The Ties that Bind: Tim Roda’s Fabricated Family Album
There is currently an exhibiton of Tim Roda’s photographs at Greg Kucera gallery. Now based in New York City, Roda is one of my favorite artists in any medium ever to call Seattle home.
Since graduating with an MFA in ceramics from the University of Washington in 2004, Roda has been building on a theme he began in grad school. He poses himself and members of his family—most often his son Ethan—in elaborate tableaux of found objects and idosyncratically constructed sets. The resulting images are gritty, psychologically-charged documents of ritualistic moments that seem to underscore a vaguely threatening tenuousness to the construction of familial bonds, simultaneously operating on a dreamlike, archetypal plane.
A recent Fulbright recipient to Italy, Roda’s most recent work employs costumes and props drawn from multiple points in history to create a series of single-frame family dramas within the evocative palimpsests of Rome. The pairing is exceedingly appropriate: Not only is Italy Roda’s paternal ancestral home, his images are to “family photos” what Italy’s centuries of layered ruins are to “architecture.”
A couple weeks ago, Regina Hackett wrote a post about Tim Roda’s work on Another Bouncing Ball, comparing his approach to that of other artists who use their own children in their work, including fellow UW alum Zack Bent. The comment thread immediately registered the discomfort of a couple of viewers—both female—who see Roda’s images as “coercive” and “exploitive.”
I remember thinking the same thing the first time I saw the artist give a slide talk back in grad school. Except I saw the palpable presence of power inequalities in several of the scenarios as one of their many strengths; certainly not an ethical issue to get worked up about. After all, any sense of coercion we may see reflected in Roda’s photographs is Disney fare compared to the ramshackle belief systems we impose on our children from the moment we deliver them, naked and screaming, into this recursively busted culture, no?

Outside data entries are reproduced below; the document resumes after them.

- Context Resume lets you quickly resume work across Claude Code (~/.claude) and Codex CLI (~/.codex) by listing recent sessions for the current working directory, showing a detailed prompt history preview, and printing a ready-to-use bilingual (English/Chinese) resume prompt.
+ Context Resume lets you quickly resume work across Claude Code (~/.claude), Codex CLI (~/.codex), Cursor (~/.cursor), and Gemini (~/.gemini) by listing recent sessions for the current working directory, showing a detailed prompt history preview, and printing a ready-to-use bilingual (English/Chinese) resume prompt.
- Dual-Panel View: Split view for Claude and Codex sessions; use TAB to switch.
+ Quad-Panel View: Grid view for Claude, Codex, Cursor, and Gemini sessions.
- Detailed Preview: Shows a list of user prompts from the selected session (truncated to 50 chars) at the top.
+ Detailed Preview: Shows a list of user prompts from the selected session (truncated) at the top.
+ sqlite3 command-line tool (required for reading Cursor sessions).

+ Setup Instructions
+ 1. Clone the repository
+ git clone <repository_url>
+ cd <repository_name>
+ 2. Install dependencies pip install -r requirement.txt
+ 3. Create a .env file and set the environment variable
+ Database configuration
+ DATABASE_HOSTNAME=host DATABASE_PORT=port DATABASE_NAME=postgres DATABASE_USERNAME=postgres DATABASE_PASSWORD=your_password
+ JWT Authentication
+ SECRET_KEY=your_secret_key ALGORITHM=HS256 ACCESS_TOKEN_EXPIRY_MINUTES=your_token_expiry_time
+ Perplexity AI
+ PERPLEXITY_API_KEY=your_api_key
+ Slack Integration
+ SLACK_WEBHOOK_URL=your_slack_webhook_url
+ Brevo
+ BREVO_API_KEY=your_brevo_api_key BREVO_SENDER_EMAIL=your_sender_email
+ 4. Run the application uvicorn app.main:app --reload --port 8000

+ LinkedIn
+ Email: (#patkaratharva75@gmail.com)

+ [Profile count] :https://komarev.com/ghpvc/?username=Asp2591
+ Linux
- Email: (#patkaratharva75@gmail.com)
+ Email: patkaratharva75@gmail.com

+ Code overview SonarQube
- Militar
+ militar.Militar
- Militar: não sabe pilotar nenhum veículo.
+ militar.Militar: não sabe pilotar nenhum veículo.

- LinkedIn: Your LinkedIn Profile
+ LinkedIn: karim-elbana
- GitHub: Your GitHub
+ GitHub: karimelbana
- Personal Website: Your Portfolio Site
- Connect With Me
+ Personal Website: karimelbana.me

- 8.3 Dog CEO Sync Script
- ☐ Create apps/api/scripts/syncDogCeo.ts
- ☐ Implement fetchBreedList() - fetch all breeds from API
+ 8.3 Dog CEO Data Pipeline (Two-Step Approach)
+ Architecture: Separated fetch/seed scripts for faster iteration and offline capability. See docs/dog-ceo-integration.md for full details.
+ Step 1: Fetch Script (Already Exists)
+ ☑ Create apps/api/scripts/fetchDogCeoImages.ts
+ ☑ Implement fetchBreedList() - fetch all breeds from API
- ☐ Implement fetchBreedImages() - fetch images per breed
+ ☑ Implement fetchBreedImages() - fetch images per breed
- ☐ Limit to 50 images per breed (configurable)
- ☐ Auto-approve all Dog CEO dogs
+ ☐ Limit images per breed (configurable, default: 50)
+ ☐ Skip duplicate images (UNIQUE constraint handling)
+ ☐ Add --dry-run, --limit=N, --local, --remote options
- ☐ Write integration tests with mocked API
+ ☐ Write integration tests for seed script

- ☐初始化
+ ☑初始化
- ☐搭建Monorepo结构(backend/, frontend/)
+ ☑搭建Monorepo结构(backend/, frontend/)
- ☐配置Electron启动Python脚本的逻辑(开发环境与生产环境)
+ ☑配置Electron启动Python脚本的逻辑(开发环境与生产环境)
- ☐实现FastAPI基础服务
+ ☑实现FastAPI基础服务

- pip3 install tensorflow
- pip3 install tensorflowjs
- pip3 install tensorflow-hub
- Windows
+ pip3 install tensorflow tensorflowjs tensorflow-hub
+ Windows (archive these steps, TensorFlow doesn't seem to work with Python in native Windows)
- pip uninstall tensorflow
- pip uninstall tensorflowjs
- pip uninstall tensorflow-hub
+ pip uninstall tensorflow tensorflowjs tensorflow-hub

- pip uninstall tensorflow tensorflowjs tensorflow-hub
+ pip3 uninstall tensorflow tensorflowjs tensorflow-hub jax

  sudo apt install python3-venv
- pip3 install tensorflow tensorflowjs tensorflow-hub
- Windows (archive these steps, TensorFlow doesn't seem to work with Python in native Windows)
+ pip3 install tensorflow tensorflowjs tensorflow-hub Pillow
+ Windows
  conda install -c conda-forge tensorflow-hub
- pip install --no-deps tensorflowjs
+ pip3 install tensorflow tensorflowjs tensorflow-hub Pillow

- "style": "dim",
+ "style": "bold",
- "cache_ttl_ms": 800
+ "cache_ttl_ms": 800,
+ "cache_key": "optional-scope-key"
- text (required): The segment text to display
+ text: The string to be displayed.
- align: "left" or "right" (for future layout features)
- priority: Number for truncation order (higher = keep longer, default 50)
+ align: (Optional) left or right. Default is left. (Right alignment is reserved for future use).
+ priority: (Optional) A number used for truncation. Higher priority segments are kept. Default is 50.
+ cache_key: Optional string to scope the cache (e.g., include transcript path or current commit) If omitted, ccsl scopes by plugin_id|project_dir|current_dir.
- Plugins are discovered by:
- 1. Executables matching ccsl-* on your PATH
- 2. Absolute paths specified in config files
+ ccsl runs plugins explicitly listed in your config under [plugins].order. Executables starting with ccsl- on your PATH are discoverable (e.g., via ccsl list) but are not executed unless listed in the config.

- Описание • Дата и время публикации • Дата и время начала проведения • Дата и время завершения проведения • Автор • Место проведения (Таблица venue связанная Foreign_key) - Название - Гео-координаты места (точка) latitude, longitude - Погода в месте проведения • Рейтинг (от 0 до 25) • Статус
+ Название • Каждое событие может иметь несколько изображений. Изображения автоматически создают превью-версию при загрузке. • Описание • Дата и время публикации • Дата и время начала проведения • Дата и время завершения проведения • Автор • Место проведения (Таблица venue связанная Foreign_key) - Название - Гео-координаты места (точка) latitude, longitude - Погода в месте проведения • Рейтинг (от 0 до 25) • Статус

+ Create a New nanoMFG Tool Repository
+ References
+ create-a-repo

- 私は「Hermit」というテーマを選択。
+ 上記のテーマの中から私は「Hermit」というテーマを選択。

Although each individual photograph contains a world of information, the best way to let the full effect of Roda’s images seep into your subconscious is to see several at a time. Add to that the fact that the photos themselves are physical objects—oversized, rugged things with visible printing flaws on thick fiber paper, sometimes pinned directly to the wall—and you have a strong argument for heading to Greg Kucera before the show comes down on November 14.